Records supplied:
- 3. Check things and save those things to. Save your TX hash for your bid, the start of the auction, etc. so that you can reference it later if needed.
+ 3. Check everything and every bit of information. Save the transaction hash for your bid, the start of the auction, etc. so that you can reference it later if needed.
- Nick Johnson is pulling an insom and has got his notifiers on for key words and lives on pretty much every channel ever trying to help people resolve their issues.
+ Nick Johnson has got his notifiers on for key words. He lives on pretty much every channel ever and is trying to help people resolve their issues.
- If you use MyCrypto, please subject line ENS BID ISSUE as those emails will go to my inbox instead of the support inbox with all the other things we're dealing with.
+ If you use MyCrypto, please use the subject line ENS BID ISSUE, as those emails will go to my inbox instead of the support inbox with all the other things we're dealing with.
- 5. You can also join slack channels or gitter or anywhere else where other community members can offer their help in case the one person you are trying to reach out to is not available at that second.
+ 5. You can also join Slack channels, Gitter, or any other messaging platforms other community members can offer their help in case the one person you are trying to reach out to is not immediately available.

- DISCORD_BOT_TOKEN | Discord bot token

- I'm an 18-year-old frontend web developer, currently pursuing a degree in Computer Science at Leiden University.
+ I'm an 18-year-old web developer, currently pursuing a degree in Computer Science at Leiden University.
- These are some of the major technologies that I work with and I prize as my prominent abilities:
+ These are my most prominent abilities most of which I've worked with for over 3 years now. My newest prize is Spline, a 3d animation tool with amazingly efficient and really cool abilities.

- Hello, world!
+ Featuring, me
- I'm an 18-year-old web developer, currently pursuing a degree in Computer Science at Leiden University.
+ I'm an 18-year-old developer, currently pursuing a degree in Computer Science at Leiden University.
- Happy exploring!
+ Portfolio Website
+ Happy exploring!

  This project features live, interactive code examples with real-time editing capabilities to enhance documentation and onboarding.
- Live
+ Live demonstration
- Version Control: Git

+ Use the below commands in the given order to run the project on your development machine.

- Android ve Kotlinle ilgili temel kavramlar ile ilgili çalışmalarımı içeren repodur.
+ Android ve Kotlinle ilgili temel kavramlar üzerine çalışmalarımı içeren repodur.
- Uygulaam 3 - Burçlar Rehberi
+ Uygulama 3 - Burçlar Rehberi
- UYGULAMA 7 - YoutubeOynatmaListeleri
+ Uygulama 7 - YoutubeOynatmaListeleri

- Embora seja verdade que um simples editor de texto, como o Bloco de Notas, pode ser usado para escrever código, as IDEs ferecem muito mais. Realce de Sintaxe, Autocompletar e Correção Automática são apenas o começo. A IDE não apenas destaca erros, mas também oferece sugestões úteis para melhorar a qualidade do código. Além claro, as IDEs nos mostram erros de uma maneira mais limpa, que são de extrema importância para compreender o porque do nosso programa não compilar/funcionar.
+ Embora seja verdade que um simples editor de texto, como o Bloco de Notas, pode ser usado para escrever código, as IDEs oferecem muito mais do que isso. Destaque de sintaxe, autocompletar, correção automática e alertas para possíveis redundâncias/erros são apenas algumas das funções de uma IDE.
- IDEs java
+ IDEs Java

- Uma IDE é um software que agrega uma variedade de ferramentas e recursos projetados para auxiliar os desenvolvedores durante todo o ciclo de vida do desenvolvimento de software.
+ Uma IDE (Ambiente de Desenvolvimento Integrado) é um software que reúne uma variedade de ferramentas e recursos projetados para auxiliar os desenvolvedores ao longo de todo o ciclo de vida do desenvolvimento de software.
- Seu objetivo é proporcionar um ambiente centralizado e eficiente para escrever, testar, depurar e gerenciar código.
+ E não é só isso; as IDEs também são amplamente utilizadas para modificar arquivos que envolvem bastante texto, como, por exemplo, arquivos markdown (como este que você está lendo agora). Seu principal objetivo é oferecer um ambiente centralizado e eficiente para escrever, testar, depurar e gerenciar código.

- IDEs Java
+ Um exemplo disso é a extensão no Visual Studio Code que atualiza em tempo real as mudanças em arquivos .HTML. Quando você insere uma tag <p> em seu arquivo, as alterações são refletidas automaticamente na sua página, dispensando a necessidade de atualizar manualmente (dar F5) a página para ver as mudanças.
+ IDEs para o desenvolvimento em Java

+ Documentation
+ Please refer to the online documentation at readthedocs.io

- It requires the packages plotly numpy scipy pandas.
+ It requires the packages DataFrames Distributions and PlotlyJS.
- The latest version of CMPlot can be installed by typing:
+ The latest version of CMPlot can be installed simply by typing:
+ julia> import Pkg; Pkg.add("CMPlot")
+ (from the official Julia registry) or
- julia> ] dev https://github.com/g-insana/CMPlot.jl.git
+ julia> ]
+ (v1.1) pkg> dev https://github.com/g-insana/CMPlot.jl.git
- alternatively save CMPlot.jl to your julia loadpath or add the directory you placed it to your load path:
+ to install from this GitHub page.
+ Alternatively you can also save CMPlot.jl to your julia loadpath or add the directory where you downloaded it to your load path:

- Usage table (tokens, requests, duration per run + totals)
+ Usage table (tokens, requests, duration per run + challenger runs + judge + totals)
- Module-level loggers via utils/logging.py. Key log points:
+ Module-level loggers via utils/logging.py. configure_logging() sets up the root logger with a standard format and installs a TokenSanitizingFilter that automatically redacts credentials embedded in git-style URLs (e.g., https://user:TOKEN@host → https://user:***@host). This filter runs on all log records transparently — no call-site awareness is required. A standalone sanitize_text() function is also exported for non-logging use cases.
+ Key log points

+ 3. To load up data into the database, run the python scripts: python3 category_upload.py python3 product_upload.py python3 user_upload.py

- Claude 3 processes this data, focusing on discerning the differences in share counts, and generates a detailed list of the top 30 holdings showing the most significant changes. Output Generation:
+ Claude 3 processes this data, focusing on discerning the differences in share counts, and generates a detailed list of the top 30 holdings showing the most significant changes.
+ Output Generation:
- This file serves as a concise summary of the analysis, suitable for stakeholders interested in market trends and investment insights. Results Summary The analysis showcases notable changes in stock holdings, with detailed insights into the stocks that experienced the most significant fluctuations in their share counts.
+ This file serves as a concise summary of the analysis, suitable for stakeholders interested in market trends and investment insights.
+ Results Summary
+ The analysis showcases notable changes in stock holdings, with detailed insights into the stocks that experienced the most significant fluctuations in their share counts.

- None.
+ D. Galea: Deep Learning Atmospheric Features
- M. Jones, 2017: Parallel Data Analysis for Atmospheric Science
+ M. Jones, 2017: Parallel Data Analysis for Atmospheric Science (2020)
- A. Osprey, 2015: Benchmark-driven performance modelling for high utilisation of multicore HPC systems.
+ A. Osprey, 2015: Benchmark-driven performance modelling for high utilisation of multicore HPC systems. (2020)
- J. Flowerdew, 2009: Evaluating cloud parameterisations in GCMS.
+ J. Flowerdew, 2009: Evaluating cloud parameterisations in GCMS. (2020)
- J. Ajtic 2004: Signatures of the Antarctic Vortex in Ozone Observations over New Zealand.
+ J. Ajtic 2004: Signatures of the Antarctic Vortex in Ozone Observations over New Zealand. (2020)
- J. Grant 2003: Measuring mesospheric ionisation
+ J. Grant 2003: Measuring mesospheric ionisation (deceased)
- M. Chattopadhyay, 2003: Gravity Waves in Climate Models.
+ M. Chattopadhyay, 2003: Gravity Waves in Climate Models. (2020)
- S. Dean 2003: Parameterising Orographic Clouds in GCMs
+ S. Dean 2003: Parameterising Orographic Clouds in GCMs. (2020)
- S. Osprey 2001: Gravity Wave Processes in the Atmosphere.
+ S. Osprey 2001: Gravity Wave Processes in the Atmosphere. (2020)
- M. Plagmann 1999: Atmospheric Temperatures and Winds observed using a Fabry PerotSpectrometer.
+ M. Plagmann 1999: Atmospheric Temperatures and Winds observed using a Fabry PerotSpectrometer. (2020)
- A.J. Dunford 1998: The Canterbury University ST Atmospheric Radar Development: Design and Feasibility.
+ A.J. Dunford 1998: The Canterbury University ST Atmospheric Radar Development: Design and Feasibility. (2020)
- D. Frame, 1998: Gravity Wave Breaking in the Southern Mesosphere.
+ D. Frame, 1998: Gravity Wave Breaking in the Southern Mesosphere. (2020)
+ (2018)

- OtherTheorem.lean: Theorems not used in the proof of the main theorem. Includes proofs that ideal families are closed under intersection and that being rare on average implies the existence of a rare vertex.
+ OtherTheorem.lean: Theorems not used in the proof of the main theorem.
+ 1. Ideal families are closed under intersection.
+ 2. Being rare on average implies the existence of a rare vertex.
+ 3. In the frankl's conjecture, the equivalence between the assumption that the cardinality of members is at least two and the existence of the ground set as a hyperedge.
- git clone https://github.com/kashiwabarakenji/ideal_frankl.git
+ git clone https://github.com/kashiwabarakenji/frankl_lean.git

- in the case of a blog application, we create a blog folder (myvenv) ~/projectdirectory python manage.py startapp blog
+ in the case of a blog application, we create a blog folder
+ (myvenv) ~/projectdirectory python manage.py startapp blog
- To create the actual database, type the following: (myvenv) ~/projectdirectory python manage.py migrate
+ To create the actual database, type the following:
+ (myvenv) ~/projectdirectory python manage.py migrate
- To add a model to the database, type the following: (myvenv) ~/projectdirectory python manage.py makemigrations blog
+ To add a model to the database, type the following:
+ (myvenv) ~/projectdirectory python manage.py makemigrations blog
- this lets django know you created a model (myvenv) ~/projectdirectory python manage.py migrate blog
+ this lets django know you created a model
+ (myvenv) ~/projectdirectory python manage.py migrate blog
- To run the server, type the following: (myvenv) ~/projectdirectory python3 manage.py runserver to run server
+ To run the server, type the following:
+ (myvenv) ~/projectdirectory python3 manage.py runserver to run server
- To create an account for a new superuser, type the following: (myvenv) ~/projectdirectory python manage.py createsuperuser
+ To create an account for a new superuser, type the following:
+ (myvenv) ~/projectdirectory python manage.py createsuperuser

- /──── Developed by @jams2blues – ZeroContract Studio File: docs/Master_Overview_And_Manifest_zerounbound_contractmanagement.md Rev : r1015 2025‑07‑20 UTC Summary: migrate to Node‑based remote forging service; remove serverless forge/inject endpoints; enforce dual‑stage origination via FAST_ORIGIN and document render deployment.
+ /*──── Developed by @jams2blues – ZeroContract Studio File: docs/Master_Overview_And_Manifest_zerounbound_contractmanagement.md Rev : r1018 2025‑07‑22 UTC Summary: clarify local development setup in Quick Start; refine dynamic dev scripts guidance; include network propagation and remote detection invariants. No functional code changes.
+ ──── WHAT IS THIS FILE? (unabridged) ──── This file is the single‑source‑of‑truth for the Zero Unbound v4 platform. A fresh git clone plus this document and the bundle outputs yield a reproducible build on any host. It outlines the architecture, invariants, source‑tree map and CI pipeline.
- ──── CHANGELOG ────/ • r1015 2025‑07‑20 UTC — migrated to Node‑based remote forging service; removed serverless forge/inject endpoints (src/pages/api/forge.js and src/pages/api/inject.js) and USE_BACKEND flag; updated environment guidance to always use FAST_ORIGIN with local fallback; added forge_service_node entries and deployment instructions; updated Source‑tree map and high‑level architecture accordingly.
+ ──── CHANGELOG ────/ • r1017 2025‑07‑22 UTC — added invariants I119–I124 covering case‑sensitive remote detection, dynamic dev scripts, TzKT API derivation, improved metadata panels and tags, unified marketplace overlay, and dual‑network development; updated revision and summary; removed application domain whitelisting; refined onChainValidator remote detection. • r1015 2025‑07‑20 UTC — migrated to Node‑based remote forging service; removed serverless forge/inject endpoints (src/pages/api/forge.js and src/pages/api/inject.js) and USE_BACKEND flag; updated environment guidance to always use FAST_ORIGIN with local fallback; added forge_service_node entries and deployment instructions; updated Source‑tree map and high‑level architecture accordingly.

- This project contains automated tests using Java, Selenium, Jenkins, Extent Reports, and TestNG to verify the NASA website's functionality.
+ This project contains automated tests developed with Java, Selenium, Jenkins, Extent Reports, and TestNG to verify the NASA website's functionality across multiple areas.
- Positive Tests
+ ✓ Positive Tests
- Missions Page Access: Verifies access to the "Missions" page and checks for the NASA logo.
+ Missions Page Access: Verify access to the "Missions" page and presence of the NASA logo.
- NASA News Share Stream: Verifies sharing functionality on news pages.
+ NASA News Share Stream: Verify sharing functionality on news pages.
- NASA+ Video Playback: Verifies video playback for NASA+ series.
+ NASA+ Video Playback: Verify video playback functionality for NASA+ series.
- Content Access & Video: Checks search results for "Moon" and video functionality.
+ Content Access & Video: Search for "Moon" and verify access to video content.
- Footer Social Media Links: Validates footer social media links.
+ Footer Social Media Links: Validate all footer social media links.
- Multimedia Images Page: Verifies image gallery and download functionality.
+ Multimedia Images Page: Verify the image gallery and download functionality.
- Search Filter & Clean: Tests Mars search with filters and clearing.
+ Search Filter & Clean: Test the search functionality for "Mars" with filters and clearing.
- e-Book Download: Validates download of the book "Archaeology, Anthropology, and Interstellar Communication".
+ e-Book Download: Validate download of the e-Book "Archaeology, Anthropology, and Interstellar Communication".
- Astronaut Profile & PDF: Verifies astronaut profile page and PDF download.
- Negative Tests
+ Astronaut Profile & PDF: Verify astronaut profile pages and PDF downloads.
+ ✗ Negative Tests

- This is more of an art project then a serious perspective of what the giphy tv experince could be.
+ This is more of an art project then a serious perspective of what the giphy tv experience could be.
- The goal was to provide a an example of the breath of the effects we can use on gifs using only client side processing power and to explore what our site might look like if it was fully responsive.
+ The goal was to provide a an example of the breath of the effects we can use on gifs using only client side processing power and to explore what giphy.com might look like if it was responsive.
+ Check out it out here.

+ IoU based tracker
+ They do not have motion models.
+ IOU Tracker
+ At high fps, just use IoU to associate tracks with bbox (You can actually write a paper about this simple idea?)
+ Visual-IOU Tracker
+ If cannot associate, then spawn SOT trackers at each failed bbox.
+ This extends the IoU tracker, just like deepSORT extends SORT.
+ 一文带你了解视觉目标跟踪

What the exercise asks: Lines from the start of the entries through the one containing "MyCrypto, please use" are to be set down again exactly, both ends included.

Response below:
- 3. Check things and save those things to. Save your TX hash for your bid, the start of the auction, etc. so that you can reference it later if needed.
+ 3. Check everything and every bit of information. Save the transaction hash for your bid, the start of the auction, etc. so that you can reference it later if needed.
- Nick Johnson is pulling an insom and has got his notifiers on for key words and lives on pretty much every channel ever trying to help people resolve their issues.
+ Nick Johnson has got his notifiers on for key words. He lives on pretty much every channel ever and is trying to help people resolve their issues.
- If you use MyCrypto, please subject line ENS BID ISSUE as those emails will go to my inbox instead of the support inbox with all the other things we're dealing with.
+ If you use MyCrypto, please use the subject line ENS BID ISSUE, as those emails will go to my inbox instead of the support inbox with all the other things we're dealing with.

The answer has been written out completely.